On 7 Oct 2002 at 10:30, Tom Lane wrote:

> "Shridhar Daithankar" <[EMAIL PROTECTED]> writes:
> > MySQL 3.23.52 with innodb transaction support: 
> 
> > 4 concurrent queries        :-  257.36 ms
> > 40 concurrent queries       :-  35.12 ms
> 
> > Postgresql 7.2.2 
> 
> > 4 concurrent queries                :- 257.43 ms
> > 40 concurrent       queries         :- 41.16 ms
> 
> I find this pretty fishy.  The extreme similarity of the 4-client
> numbers seems improbable, from what I know of the two databases.
> I suspect your numbers are mostly measuring some non-database-related
> overhead --- communications overhead, maybe?

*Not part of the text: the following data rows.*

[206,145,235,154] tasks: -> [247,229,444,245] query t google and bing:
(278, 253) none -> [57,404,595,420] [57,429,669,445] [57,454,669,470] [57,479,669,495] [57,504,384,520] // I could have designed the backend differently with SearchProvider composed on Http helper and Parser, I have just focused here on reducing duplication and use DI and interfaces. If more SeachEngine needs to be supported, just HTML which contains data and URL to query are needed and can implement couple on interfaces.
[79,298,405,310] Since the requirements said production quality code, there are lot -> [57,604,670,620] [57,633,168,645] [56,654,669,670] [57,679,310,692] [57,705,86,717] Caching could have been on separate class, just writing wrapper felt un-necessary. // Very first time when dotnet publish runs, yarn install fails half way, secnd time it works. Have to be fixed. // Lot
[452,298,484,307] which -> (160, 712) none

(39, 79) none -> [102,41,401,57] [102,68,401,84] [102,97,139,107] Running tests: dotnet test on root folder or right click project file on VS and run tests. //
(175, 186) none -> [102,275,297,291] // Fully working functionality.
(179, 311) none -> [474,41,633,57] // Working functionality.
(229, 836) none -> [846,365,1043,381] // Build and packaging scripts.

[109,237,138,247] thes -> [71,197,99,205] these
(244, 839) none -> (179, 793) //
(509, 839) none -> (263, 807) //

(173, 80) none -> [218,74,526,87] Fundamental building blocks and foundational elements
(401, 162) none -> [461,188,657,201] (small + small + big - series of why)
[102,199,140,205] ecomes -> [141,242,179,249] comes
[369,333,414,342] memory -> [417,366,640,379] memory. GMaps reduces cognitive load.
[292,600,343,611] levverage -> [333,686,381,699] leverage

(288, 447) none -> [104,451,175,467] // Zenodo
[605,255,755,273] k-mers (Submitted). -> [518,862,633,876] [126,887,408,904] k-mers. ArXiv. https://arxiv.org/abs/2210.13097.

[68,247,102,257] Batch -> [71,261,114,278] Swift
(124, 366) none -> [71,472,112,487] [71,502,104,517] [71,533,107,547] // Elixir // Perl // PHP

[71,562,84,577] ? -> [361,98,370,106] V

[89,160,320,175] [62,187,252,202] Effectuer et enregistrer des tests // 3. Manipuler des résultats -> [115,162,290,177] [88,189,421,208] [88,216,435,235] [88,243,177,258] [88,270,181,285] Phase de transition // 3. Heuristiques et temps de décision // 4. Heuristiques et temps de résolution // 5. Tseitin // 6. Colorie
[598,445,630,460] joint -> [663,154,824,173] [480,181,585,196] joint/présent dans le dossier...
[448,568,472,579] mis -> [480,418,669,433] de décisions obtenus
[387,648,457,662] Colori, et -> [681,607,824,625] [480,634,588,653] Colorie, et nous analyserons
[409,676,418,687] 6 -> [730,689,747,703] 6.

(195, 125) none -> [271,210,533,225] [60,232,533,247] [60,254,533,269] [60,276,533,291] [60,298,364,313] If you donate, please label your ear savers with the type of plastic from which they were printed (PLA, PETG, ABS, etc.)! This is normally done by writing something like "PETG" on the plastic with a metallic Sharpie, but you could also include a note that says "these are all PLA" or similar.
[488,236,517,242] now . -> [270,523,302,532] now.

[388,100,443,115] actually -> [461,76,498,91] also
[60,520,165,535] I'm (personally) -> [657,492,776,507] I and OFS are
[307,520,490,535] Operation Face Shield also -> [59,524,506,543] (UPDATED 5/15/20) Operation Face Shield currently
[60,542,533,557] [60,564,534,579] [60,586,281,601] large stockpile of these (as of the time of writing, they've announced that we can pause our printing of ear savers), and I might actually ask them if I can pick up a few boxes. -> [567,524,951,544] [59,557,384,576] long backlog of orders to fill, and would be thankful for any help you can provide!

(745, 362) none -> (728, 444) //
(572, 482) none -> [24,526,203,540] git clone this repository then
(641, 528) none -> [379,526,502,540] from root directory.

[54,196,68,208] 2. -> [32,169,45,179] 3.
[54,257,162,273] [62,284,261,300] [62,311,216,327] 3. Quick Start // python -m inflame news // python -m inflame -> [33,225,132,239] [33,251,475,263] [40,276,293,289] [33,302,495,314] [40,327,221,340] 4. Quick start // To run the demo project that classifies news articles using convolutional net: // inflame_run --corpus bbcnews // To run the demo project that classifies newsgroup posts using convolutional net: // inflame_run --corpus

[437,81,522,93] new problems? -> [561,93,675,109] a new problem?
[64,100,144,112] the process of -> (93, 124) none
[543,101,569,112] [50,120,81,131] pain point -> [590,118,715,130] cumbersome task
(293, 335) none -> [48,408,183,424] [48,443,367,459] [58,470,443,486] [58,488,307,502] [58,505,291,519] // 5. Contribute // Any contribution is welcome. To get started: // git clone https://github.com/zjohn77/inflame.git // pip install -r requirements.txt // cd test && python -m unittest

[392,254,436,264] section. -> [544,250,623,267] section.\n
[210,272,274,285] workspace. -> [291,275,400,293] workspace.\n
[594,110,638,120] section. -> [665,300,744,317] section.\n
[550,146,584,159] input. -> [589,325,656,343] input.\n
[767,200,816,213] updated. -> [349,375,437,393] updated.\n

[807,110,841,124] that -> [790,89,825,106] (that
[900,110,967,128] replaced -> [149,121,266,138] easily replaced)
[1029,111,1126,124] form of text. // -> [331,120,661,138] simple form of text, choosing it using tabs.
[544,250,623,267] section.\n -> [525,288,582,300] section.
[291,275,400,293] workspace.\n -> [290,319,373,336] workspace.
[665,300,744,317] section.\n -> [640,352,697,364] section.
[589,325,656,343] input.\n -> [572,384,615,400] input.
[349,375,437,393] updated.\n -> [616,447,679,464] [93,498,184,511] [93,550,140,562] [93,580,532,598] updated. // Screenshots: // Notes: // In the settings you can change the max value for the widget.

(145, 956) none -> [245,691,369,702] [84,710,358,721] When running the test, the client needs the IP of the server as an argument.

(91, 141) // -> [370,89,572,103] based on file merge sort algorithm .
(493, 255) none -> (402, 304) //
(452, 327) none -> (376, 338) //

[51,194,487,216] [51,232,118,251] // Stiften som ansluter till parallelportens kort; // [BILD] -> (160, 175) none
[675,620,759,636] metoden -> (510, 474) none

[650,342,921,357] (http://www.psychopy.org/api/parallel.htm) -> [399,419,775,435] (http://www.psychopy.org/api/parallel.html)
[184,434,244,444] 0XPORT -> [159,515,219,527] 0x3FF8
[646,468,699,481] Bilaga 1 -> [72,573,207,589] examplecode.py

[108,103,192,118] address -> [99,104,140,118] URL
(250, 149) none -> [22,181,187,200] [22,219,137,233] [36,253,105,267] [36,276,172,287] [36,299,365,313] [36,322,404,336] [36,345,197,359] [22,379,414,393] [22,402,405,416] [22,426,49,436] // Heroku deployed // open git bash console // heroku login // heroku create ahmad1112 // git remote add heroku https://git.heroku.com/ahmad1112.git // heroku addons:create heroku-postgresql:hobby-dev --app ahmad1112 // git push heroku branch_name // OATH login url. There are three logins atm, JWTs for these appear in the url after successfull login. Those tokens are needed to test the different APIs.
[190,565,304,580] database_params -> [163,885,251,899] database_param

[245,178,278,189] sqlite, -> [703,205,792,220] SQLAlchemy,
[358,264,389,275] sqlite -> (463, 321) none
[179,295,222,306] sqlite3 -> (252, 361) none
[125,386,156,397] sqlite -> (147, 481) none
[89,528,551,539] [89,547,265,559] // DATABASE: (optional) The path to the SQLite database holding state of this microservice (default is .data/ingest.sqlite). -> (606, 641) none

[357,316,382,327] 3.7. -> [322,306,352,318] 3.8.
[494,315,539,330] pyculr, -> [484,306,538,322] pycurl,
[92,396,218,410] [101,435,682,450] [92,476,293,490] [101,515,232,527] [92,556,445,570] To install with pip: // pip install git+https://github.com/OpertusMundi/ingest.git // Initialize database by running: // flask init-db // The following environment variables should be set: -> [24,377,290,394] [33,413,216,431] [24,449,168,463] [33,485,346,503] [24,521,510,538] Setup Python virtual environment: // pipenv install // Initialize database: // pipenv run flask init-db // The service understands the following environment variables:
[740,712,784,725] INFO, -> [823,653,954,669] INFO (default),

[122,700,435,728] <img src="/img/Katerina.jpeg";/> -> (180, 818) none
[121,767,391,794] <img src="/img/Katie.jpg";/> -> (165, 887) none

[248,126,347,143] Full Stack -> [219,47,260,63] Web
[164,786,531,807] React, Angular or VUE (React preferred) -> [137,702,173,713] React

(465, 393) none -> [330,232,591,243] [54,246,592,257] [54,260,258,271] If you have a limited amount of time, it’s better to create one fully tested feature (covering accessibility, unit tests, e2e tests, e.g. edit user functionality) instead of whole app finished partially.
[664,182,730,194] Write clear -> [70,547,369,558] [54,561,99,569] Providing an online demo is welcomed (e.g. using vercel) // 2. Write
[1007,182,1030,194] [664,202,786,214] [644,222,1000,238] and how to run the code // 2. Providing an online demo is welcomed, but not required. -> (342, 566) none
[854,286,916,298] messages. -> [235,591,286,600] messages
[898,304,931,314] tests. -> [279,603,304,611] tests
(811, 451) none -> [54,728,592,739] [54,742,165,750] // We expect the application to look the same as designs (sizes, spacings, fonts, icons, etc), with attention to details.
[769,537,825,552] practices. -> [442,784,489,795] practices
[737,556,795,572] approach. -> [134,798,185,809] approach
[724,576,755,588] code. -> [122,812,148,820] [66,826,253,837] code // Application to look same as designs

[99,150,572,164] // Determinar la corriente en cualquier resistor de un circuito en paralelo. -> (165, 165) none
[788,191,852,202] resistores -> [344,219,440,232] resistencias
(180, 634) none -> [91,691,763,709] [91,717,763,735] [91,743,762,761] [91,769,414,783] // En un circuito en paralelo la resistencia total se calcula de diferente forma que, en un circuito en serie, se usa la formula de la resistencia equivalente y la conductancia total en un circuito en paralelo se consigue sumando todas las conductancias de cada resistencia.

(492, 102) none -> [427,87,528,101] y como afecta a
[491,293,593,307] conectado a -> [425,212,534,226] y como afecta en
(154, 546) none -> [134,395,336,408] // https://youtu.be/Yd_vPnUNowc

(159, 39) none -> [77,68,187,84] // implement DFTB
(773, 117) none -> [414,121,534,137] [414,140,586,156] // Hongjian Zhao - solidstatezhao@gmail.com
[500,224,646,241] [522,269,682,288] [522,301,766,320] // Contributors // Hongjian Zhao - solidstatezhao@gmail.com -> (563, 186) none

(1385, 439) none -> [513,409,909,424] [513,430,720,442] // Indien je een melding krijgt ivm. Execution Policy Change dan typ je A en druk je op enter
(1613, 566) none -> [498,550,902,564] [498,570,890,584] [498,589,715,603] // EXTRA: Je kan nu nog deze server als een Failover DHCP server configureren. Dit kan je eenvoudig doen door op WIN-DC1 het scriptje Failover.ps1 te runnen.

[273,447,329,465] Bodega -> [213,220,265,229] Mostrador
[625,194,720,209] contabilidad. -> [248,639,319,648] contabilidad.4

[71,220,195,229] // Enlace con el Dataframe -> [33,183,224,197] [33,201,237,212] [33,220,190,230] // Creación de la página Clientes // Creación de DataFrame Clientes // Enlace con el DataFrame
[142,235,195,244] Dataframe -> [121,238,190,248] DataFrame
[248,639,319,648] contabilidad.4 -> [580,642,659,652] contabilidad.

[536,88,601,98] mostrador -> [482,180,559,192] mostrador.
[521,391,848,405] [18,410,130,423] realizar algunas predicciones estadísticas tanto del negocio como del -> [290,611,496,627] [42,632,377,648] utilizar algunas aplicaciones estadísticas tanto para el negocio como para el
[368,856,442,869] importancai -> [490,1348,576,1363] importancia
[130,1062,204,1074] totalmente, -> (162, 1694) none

I don't know but three numbers, postgresql/mysql/oracle all are 25x.xx ms. The 
clients were on same machie as of server. So no real area to point at..
> 
> > Only worry is database size. Postgresql is 111GB v/s 87 GB for mysql. All 
> > numbers include indexes. This is really going to be a problem when things are
> > deployed. Any idea how can it be taken down? 
> 
> 7.3 should be a little bit better because of Manfred's work on reducing
> tuple header size --- if you create your tables WITHOUT OIDS, you should
> save 8 bytes per row compared to earlier releases.

Got it..

Bye
 Shridhar

--
Sweater, n.:    A garment worn by a child when its mother feels chilly.